Yes. Though i think you're committing the gentic fallacy here, which is the core fallacy at the heart of idealism and much 19th C. german philosophy.
The properties of the origin of somethign imply nothing about the properties of the product. That a bread factory is made of metal, does not mean bread is.
That in my statement of things in language I am conscious of what I state, says nothing about the truth (or other such properties) of what I say.
A photographic plate is made of metal, the mountain it photographs, of mud.
I am conscious, but when I say, "reality is all that which is extended in space and time" -- the truth of that proposition has nothing to do with my being consiouss -- it is a loaf of bread, a photograph, a product of a process invovling consiousness but in none of its properties, depends upon it.

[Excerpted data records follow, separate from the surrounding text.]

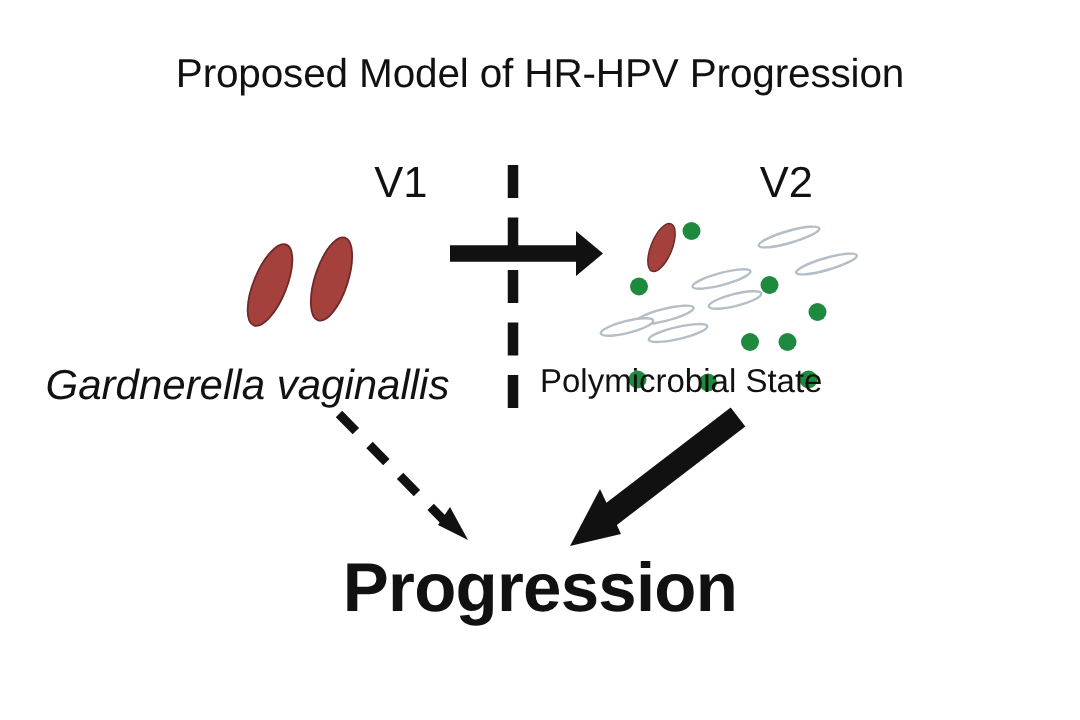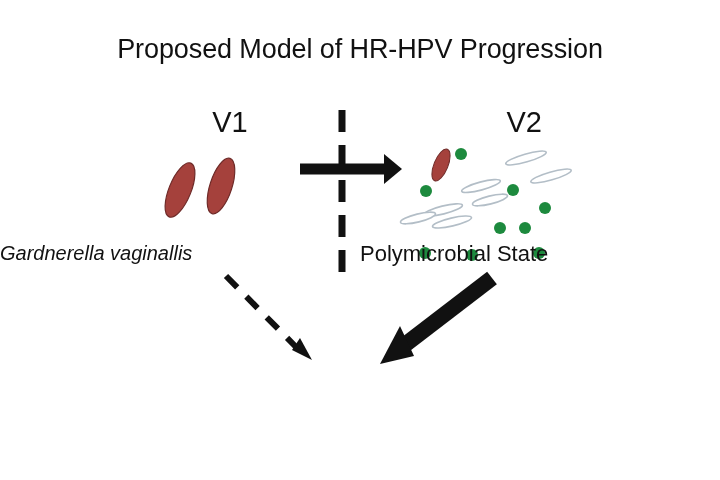--- a/index.html
+++ b/index.html
@@ -39,37 +39,38 @@
     top: 36px;
     text-align: center;
     font-size: 27px;
     letter-spacing: -0.1px;
     font-weight: 400;
   }
   #label-v1 {
     left: 175px;
     top: 108px;
     width: 110px;
-    text-align: center;
+    text-align: right;
     font-size: 29px;
     font-weight: 400;
   }
   #label-v2 {
     left: 432px;
     top: 108px;
     width: 110px;
     text-align: right;
     font-size: 29px;
     font-weight: 400;
   }
   #label-gardnerella {
     left: 0px;
     top: 243px;
     width: 330px;
-    font-size: 20px;
+    text-align: center;
+    font-size: 28px;
     font-style: italic;
     font-weight: 400;
   }
   #label-polymicrobial {
     left: 360px;
     top: 243px;
     width: 260px;
     text-align: left;
     font-size: 22px;
     font-weight: 400;
@@ -144,14 +145,15 @@
   <div class="txt" id="title">Proposed Model of HR-HPV Progression</div>
 
   <div class="txt" id="label-v1">V1</div>
 
   <div class="txt" id="label-v2">V2</div>
 
   <div class="txt" id="label-gardnerella">Gardnerella vaginallis</div>
 
   <div class="txt" id="label-polymicrobial">Polymicrobial State</div>
 
+  <div class="txt" id="label-progression">Progression</div>
 
 </div>
 
 </body></html>

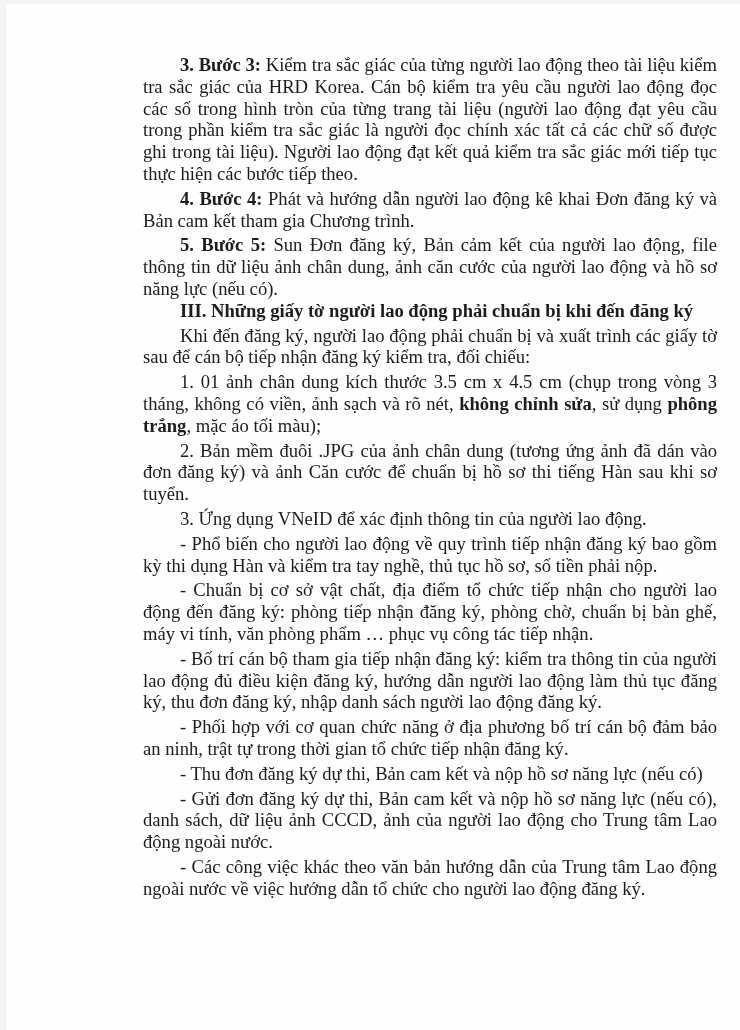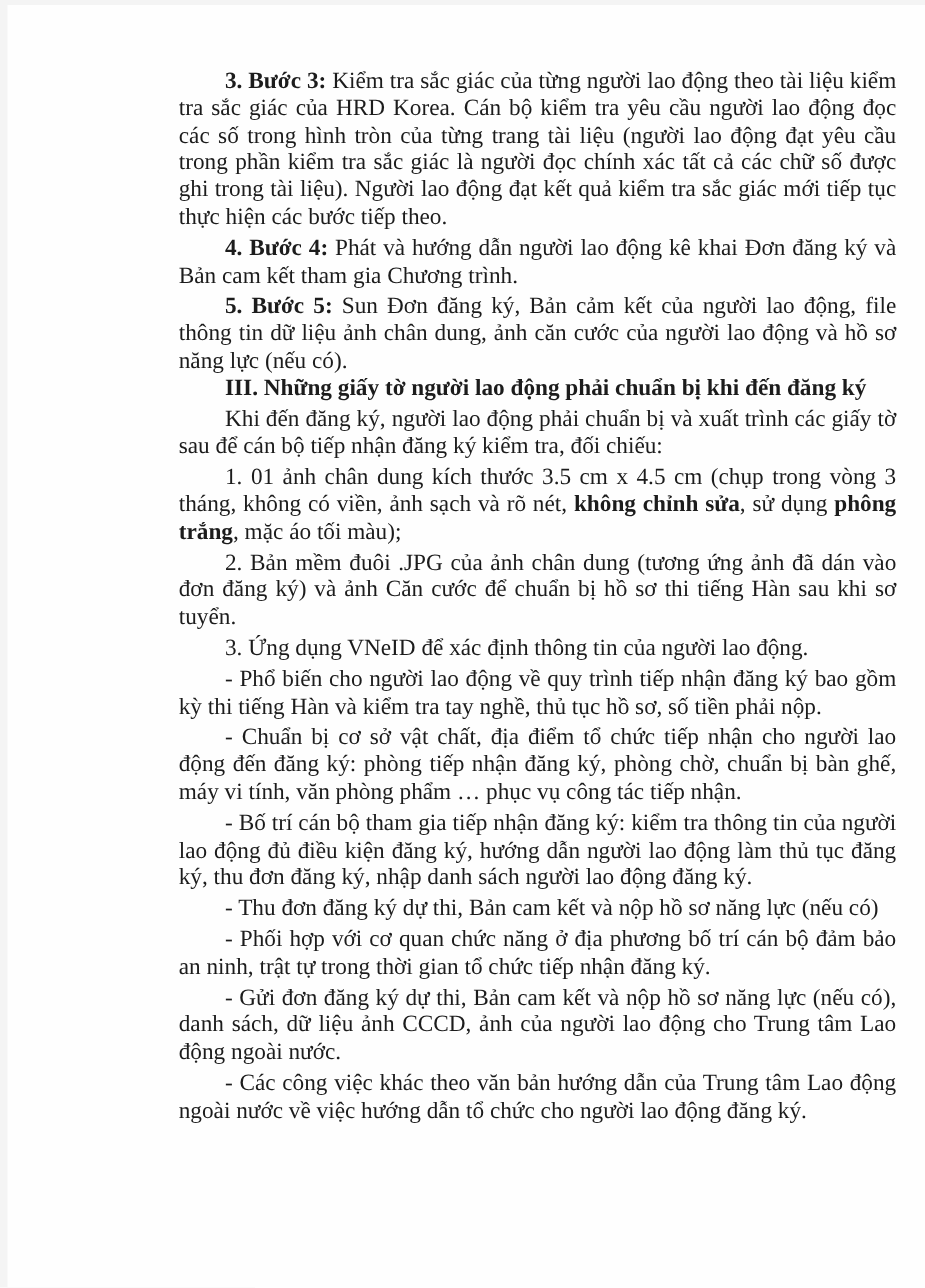--- a/index.html
+++ b/index.html
@@ -44,22 +44,22 @@
 
     <p class="p gap last">Khi đến đăng ký, người lao động phải chuẩn bị và xuất trình các giấy tờ sau để cán bộ tiếp nhận đăng ký kiểm tra, đối chiếu:</p>
 
     <p class="p gap last"><span>1. 01 ảnh chân dung kích thước 3.5 cm x 4.5 cm (chụp trong vòng 3 tháng, không có viền, ảnh sạch và rõ nét, </span><span class="b">không chỉnh sửa</span><span>, sử dụng </span><span class="b">phông trắng</span><span>, mặc áo tối màu);</span></p>
 
     <p class="p gap last i">2. Bản mềm đuôi .JPG của ảnh chân dung (tương ứng ảnh đã dán vào đơn đăng ký) và ảnh Căn cước để chuẩn bị hồ sơ thi tiếng Hàn sau khi sơ tuyển.</p>
 
     <p class="p gap last">3. Ứng dụng VNeID để xác định thông tin của người lao động.</p>
 
 
-    <p class="p gap last">- Phổ biến cho người lao động về quy trình tiếp nhận đăng ký bao gồm kỳ thi tiếng Hàn và kiểm tra tay nghề, thủ tục hồ sơ, số tiền phải nộp.</p>
+    <p class="p gap last">- Phổ biến cho người lao động về quy trình tiếp nhận đăng ký bao gồm kỳ thi dụng Hàn và kiểm tra tay nghề, thủ tục hồ sơ, số tiền phải nộp.</p>
     <p class="p gap last">- Chuẩn bị cơ sở vật chất, địa điểm tổ chức tiếp nhận cho người lao động đến đăng ký: phòng tiếp nhận đăng ký, phòng chờ, chuẩn bị bàn ghế, máy vi tính, văn phòng phẩm … phục vụ công tác tiếp nhận.</p>
     <p class="p gap last">- Bố trí cán bộ tham gia tiếp nhận đăng ký: kiểm tra thông tin của người lao động đủ điều kiện đăng ký, hướng dẫn người lao động làm thủ tục đăng ký, thu đơn đăng ký, nhập danh sách người lao động đăng ký.</p>
+    <p class="p gap last">- Phối hợp với cơ quan chức năng ở địa phương bố trí cán bộ đảm bảo an ninh, trật tự trong thời gian tổ chức tiếp nhận đăng ký.</p>
     <p class="p gap last">- Thu đơn đăng ký dự thi, Bản cam kết và nộp hồ sơ năng lực (nếu có)</p>
-    <p class="p gap last">- Phối hợp với cơ quan chức năng ở địa phương bố trí cán bộ đảm bảo an ninh, trật tự trong thời gian tổ chức tiếp nhận đăng ký.</p>
     <p class="p gap last">- Gửi đơn đăng ký dự thi, Bản cam kết và nộp hồ sơ năng lực (nếu có), danh sách, dữ liệu ảnh CCCD, ảnh của người lao động cho Trung tâm Lao động ngoài nước.</p>
     <p class="p gap last">- Các công việc khác theo văn bản hướng dẫn của Trung tâm Lao động ngoài nước về việc hướng dẫn tổ chức cho người lao động đăng ký.</p>
 
   </div>
 </div>
 
 </body></html>

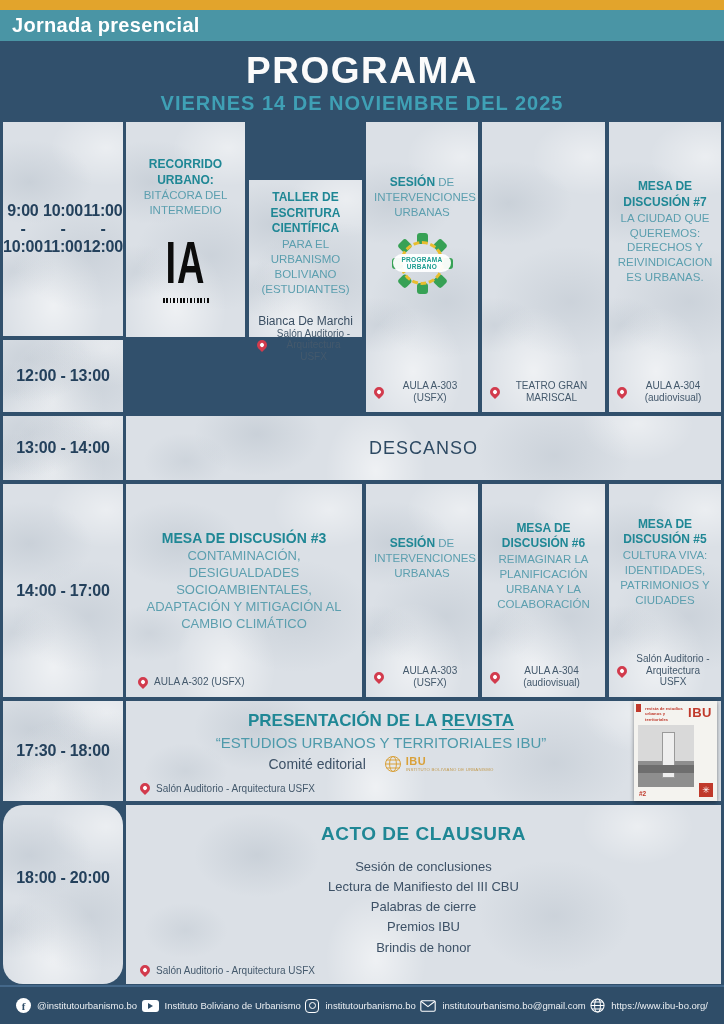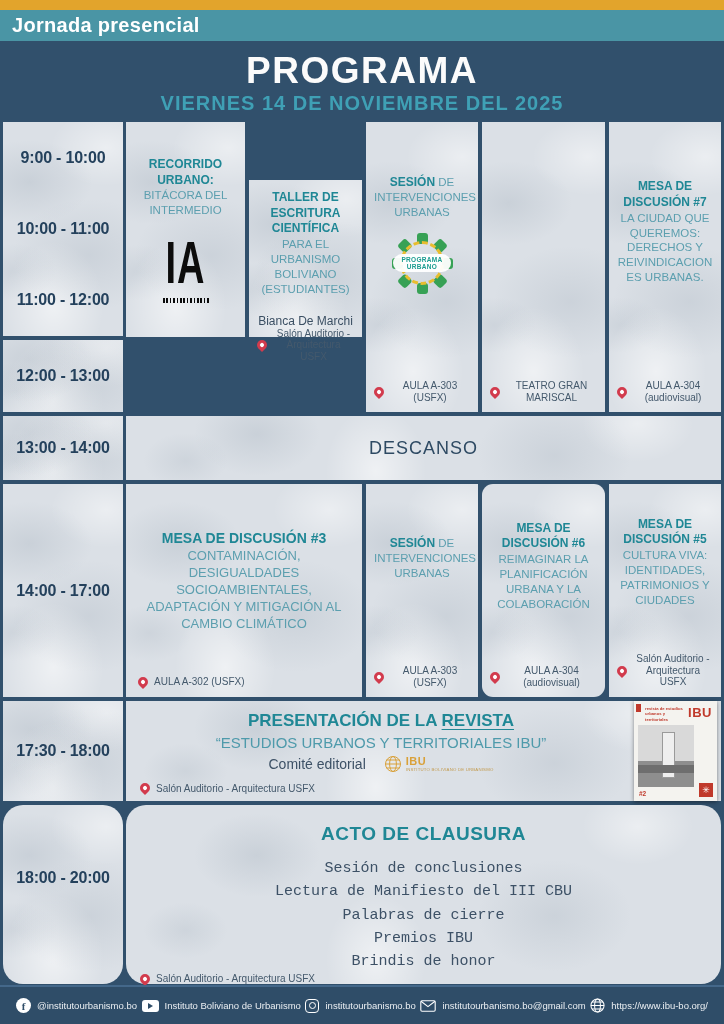--- a/index.html
+++ b/index.html
@@ -24,21 +24,21 @@
     background-color:#DBE0E6;
     background-image:
       radial-gradient(ellipse 90px 60px at 22% 28%, rgba(110,128,146,0.16), transparent 70%),
       radial-gradient(ellipse 110px 80px at 72% 62%, rgba(110,128,146,0.14), transparent 70%),
       radial-gradient(ellipse 70px 90px at 42% 86%, rgba(255,255,255,0.55), transparent 72%),
       radial-gradient(ellipse 80px 55px at 86% 12%, rgba(255,255,255,0.45), transparent 70%),
       radial-gradient(ellipse 60px 40px at 10% 70%, rgba(110,128,146,0.12), transparent 70%);
   }
 
   
-  .timecell { left:3px; width:120px; display:flex; flex-direction:column; align-items:center; justify-content:center;
+  .timecell { left:3px; width:120px; display:flex; flex-direction:row; align-items:center; justify-content:center;
     color:#24415C; font-weight:bold; font-size:16px; letter-spacing:-0.2px; text-align:center; }
   .tc1 { top:122px; height:214px; justify-content:space-around; }
   .tc2 { top:340px; height:72px; }
   .tc3 { top:416px; height:64px; }
   .tc4 { top:484px; height:213px; }
   .tc5 { top:701px; height:100px; }
   .tc6 { top:805px; height:179px; padding-bottom:34px;border-radius:20px; }
 
   
   .card { display:flex; flex-direction:column; align-items:center; text-align:center; padding:10px 8px 9px; }
@@ -50,24 +50,24 @@
 
   .cA { left:126px; top:122px; width:119px; height:215px; }
   .cB { left:249px; top:180px; width:113px; height:157px; }
   .cC { left:366px; top:122px; width:112px; height:290px; }
   .cD { left:482px; top:122px; width:123px; height:290px; }
   .cE { left:609px; top:122px; width:112px; height:290px; }
   .descanso { left:126px; top:416px; width:595px; height:64px; display:flex; align-items:center; justify-content:center;
     color:#2E4A63; font-size:18px; letter-spacing:1px; }
   .cF { left:126px; top:484px; width:236px; height:213px; }
   .cG { left:366px; top:484px; width:112px; height:213px; }
-  .cH { left:482px; top:484px; width:123px; height:213px;border-radius:11px; }
+  .cH { left:482px; top:484px; width:123px; height:213px; }
   .cI { left:609px; top:484px; width:112px; height:213px; }
   .cJ { left:126px; top:701px; width:595px; height:100px; padding:8px 95px 7px 10px; }
-  .cK { left:126px; top:805px; width:595px; height:179px; padding:12px 10px 8px;border-radius:20px; }
+  .cK { left:126px; top:805px; width:595px; height:179px; padding:12px 10px 8px; }
 
   .cF .t { font-size:13px;margin-top:13px; }
   .cF .t .title-bold { font-size:14px; }
 
   .speaker { color:#3B4F63; font-size:12px; margin-top:17px; }
 
   
   .loc { margin-top:auto; display:flex; align-items:center; justify-content:center; gap:6px; color:#44596C; font-size:10px; line-height:1.15; }
   .loc-left { align-self:flex-start; margin-left:4px; text-align:left; }
   .pin { width:10px; height:10px; background:#D23B4D; border-radius:50% 50% 50% 0; transform:rotate(-45deg); flex:0 0 auto; position:relative; }
@@ -109,21 +109,21 @@
   .mag-photo { position:absolute; top:24px; left:4px; width:56px; height:62px;
     background:linear-gradient(#D9D9D9 0 58%, #8E8E8E 58% 100%); overflow:hidden; }
   .mag-photo::before { content:""; position:absolute; left:24px; top:7px; width:11px; height:44px; background:#EFEFEF; border:1px solid #9A9A9A; }
   .mag-photo::after { content:""; position:absolute; left:0; bottom:14px; width:56px; height:8px; background:#6E6E6E; }
   .mag-badge { position:absolute; right:4px; bottom:4px; width:14px; height:14px; background:#C0392B; color:#fff; font-size:9px;
     display:flex; align-items:center; justify-content:center; }
   .mag-num { position:absolute; left:5px; bottom:4px; color:#C0392B; font-size:6.5px; font-weight:bold; }
 
   
   .cl-title { color:#1F8795; font-weight:bold; font-size:19px; letter-spacing:0.5px; margin-top:6px; }
-  .cl-items { margin-top:12px; color:#3D5166; font-size:15px; line-height:1.55;font-family:Liberation Mono, monospace; }
+  .cl-items { margin-top:12px; color:#3D5166; font-size:13px; line-height:1.55; }
 
   
   .footer { position:absolute; top:985px; left:0; right:0; height:39px; background:#2F4D68; border-top:2px solid #44688A;
     display:flex; align-items:center; justify-content:space-between; padding:0 16px; box-sizing:border-box;
     color:#EAEEF2; font-size:9.5px; }
   .fitem { display:flex; align-items:center; gap:6px; white-space:nowrap; cursor:pointer; }
   .icfb { width:15px; height:15px; border-radius:50%; background:#fff; color:#2F4D68; display:flex; align-items:center;
     justify-content:center; font-size:11px; font-weight:bold; font-family:"Liberation Serif", serif; }
   .icyt { width:17px; height:12px; background:#fff; border-radius:3px; position:relative; }
   .icyt::after { content:""; position:absolute; left:6.5px; top:3px; border-left:5px solid #2F4D68;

Every relevant thing we do requires consciousness -- just as everythign a thermometer does requires, say, its own mercury -- but in measuring coffee's temperature, coffee is in no way mercury. And when we measre the world, by photographing it with consciousness, it is in no way conscious.
You are attributing to me something I never said.
I said nothing about the nature of reality. All that I said is: all my knowledge of the reality (whether it exists independently or me or not) comes from my perception.
There could be an objective reality, or reality could be something created by our consciousness. I don't know. The one thing I do know, however, is what my consciousness perceives. It is in that sense that is is fundamental
>reality is all that which is extended in space and time
You are missing the fact that "space" and "time" are also illusions painted on consciousness.